Today the United Nations Committee on Economic, Social and Cultural Rights reviews the Slovak Republic's compliance with the International Covenant on Economic, Social and Cultural Rights. In the run-up to today's meeting, the European Roma Rights Center (ERRC) sent written comments to the Committee for consideration during its review. The ERRC submission documents widespread discrimination against Roma in Slovakia in the fields of employment, housing, and education.

On the occasion of the review, ERRC Executive Director Dimitrina Petrova said: "Slovakia has a new government and, from last week, that government has a programme. We eagerly await what the government will tell the Committee as to how it plans to address the very pressing issues facing Roma in the area of economic and social rights. We hope the Committee will use the occasion to secure real commitments from the Slovak government, such that the rights of Roma in Slovakia can finally be realised effectively."

Roma in Slovakia are caught in a vicious pattern of discrimination and disenfranchisement. Racial discrimination in access to education prevents Roma from acquiring basic skills, and discrimination in employment frequently denies Roma the possibility to earn a living. Many Roma live in inadequate -- often appalling -- housing conditions, and are sometimes even homeless. Local authorities often deny Roma registration as resident in municipalities, and in some instances have actually banned the entry of Roma into the territory of the municipality. In Slovakia, local residence is a condition for access to social assistance benefits, education and other services necessary for realising the rights protected by the Covenant; lack of such residence can mean effective exclusion from basic rights protection. Extreme poverty, compounded by poor environmental conditions and discrimination in access to health care and basic municipal services, seriously deteriorates the health of Slovak Roma, whose life expectancy is far below the national average.

The ERRC is aware of the efforts undertaken by the Slovak Government to comply with its obligations under the International Covenant on Economic, Social and Cultural Rights as detailed in its report to the Committee. To date, however, these measures have been insufficient to ensure the effective implementation of the Covenant, particularly with regard to Articles 2, 6, 9, 11, 12, and 13.

As to Article 2 of the Covenant, the ERRC is concerned that Roma in Slovakia are subjected to discrimination when seeking to realize the rights protected by the Covenant. Slovakia lacks adequate anti-discrimination legislation, and Roma frequently fall victim to racial discrimination, notably in the sectoral fields of employment, housing, health, and education. The few existing legal provisions relating to discrimination are rarely if ever invoked, rendering the protections offered by them effectively illusory. The ERRC is particularly concerned about the recent withdrawal of draft comprehensive anti-discrimination legislation from consideration by Slovak Parliament.

As to Article 6, Roma in the Slovak Republic face unemployment rates at least four times the national average. Slovak employers routinely discriminate against Romani job applicants. The geographical isolation, educational segregation, and ghettoisation of the Romani population exacerbate the problem of unemployment. The Government's action to remedy the problem of unemployment among Roma has been grossly inadequate thus far.

As to Article 9, many Roma are denied access to or are inadequately covered by social assistance programmes. Direct as well as indirect discrimination bars Roma from full access to social assistance. Furthermore, alarming statements by public officials seem to condone and encourage discrimination in the sphere of social assistance.

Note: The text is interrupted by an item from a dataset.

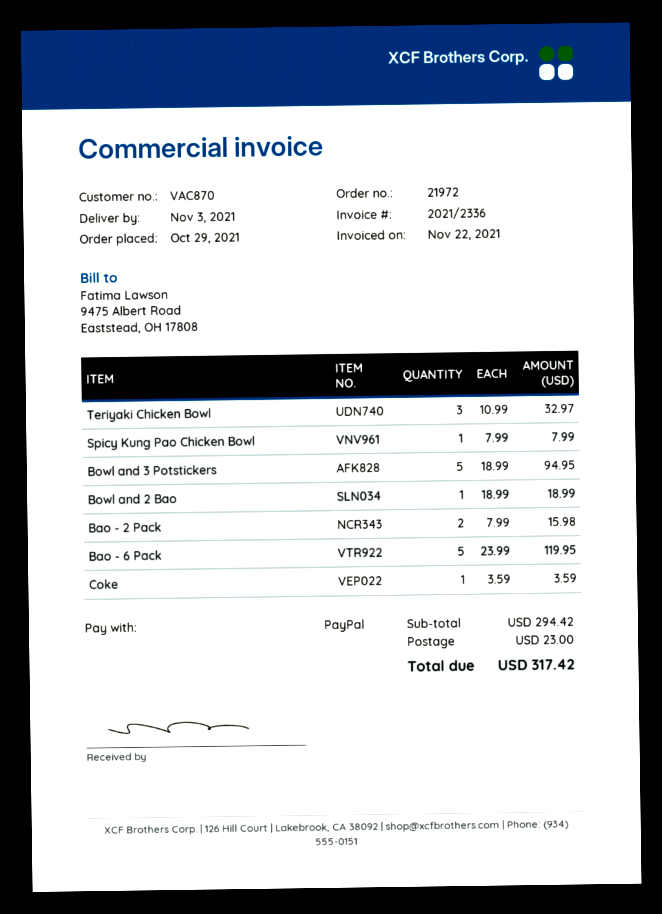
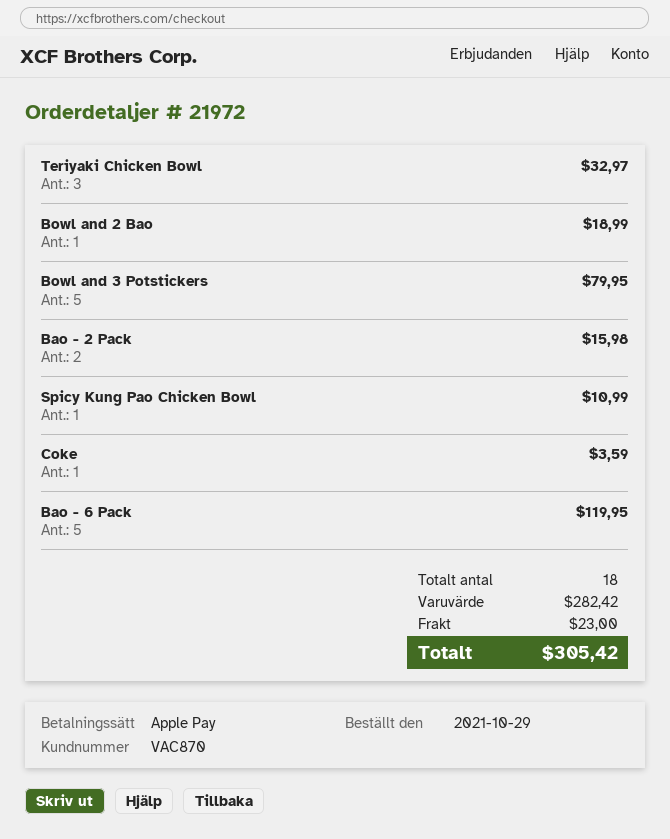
payment method: PayPal -> Apple Pay
Spicy Kung Pao Chicken Bowl: 1 for 7.99 -> 1 for 10.99
Bowl and 3 Potstickers: 5 for 94.95 -> 5 for 79.95
subtotal: 294.42 -> 282.42
total: 317.42 -> 305.42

As to Article 11, Roma face systemic discrimination in their right to adequate housing. Municipal authorities have openly sanctioned segregation or even expulsion from municipalities of Romani inhabitants. In addition, Roma often live in inadequate conditions in settlements and neighbourhoods without basic infrastructure or utilities such as waste removal, potable drinking water provisions, and/or electricity.

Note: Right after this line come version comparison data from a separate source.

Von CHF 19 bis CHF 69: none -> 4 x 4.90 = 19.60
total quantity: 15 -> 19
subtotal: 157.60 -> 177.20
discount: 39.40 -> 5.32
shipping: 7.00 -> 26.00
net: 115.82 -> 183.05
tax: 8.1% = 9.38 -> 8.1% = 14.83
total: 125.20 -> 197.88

As to Article 12, Roma also face discrimination in the provision of health care by doctors, emergency care personnel, and hospital staff. Roma are often denied treatment on racist grounds, and hospitals reportedly segregate Romani patients from non-Roma. Additionally, the state of health of Roma in the Slovak Republic falls far below that of the average Slovak citizen. Life expectancy is over 10 years lower and infant mortality rates, as well as rates for most communicable disease, are markedly higher in the Romani population.

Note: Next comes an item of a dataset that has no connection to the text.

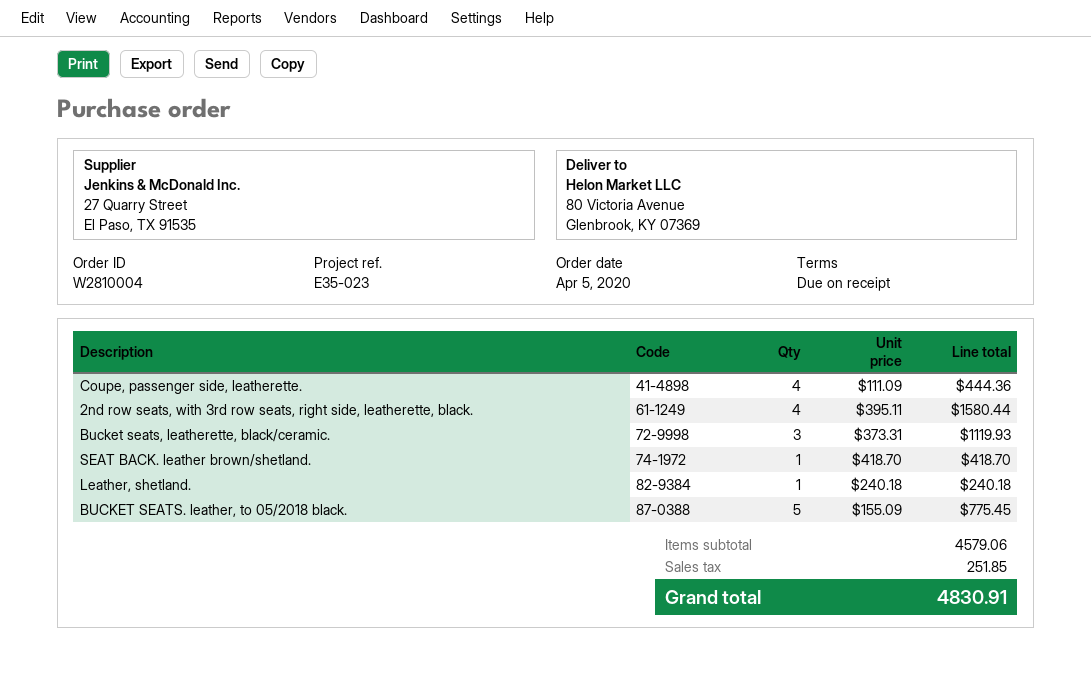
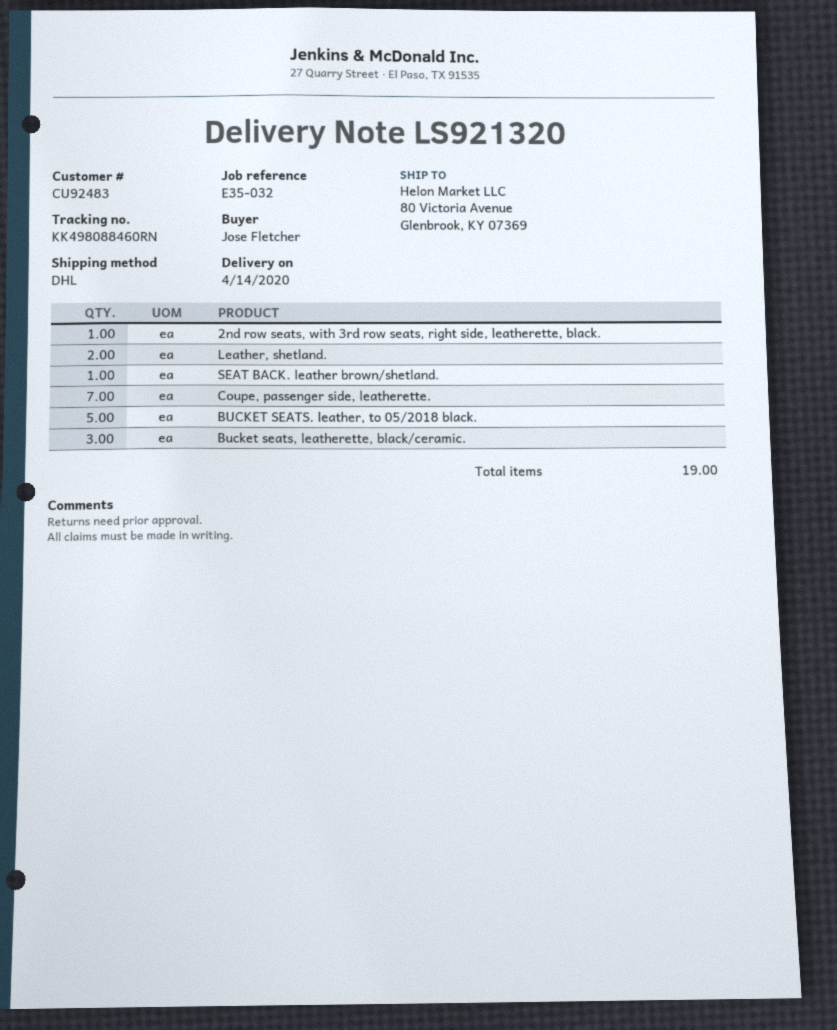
reference: E35-023 -> E35-032
Coupe, passenger side, leatherette.: 4 -> 7
2nd row seats, with 3rd row seats, right side, leatherette, black.: 4 -> 1
Leather, shetland.: 1 -> 2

As to Article 13, Roma in Slovakia are denied equal access to education. Romani children frequently attend racially segregated classes or schools; in some instances, Romani children are segregated in schools for the mentally disabled. When Romani children attend regular schools, they offen suffer racial discrimination and humiliating treatment by both school staff and non-Roma.

Finally, the ERRC has identified the practice of local authorities refusing to register Roma as resident in municipalities as a central bureaucratic obstacle to the effective implementation of nearly all substantive rights protected by the Covenant, in particular by Articles 9, 11, 12 and 13. In many areas, despite having lived in a given location for generations, Roma are refused registration for permanent residence. This practice effectively precludes Roma from access to services fundamental for the realisation of basic social, economic and cultural rights.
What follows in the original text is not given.